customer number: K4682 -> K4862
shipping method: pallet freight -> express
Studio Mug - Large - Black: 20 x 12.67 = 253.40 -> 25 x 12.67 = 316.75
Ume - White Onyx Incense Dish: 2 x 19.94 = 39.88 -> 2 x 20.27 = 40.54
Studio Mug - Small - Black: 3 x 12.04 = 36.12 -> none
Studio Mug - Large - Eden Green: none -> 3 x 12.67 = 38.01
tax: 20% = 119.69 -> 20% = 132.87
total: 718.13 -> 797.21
* * *
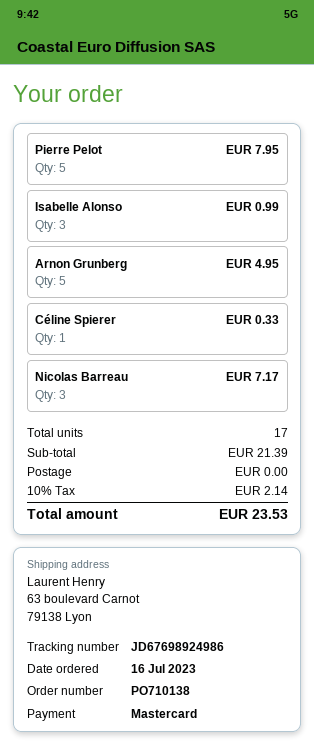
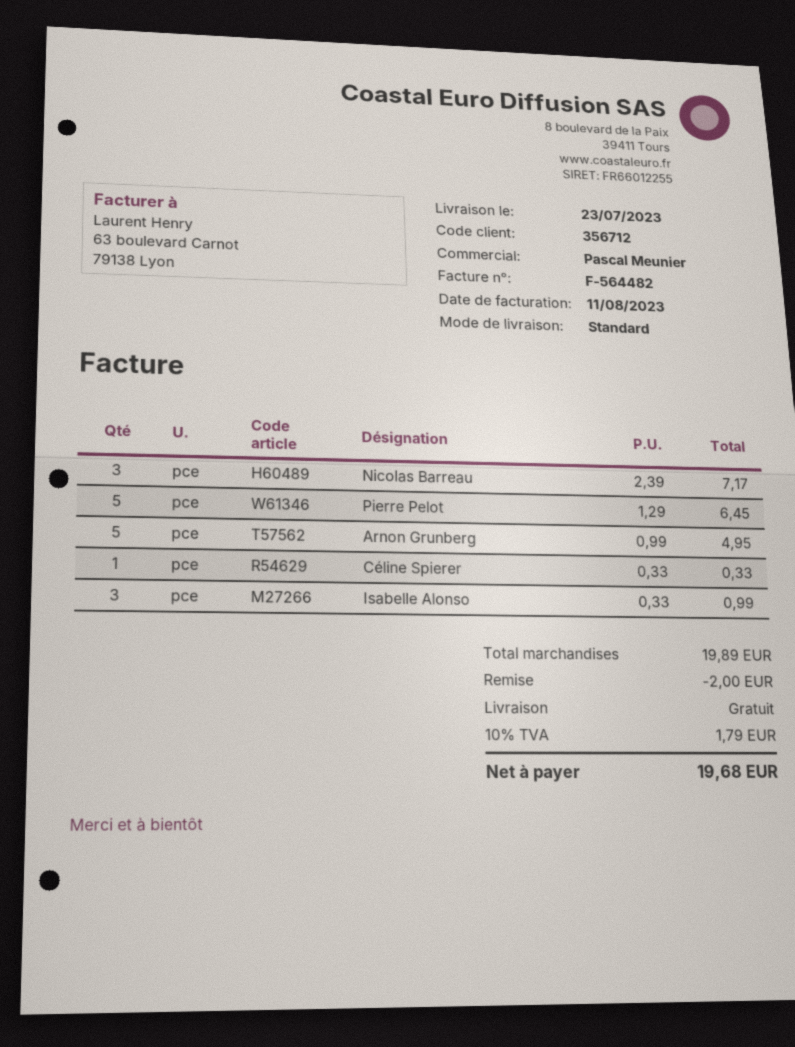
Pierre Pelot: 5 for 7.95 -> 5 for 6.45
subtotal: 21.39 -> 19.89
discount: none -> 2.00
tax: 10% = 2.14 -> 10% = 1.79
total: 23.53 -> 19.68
--
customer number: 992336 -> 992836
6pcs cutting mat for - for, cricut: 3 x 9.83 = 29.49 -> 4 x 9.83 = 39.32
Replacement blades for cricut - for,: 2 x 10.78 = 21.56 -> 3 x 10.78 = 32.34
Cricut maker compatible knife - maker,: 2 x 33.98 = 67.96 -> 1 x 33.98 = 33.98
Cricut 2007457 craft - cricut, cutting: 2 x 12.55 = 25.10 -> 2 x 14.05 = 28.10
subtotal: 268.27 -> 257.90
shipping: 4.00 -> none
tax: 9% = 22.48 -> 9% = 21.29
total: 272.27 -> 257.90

Brief:
Starting with the line that holds "Studio Mug - Large - Eden" and ending with the line that holds "total: 718.13 -> 797.21", retype every line in the data above exactly, and nothing else.

Completed exercise:
Studio Mug - Large - Eden Green: none -> 3 x 12.67 = 38.01
tax: 20% = 119.69 -> 20% = 132.87
total: 718.13 -> 797.21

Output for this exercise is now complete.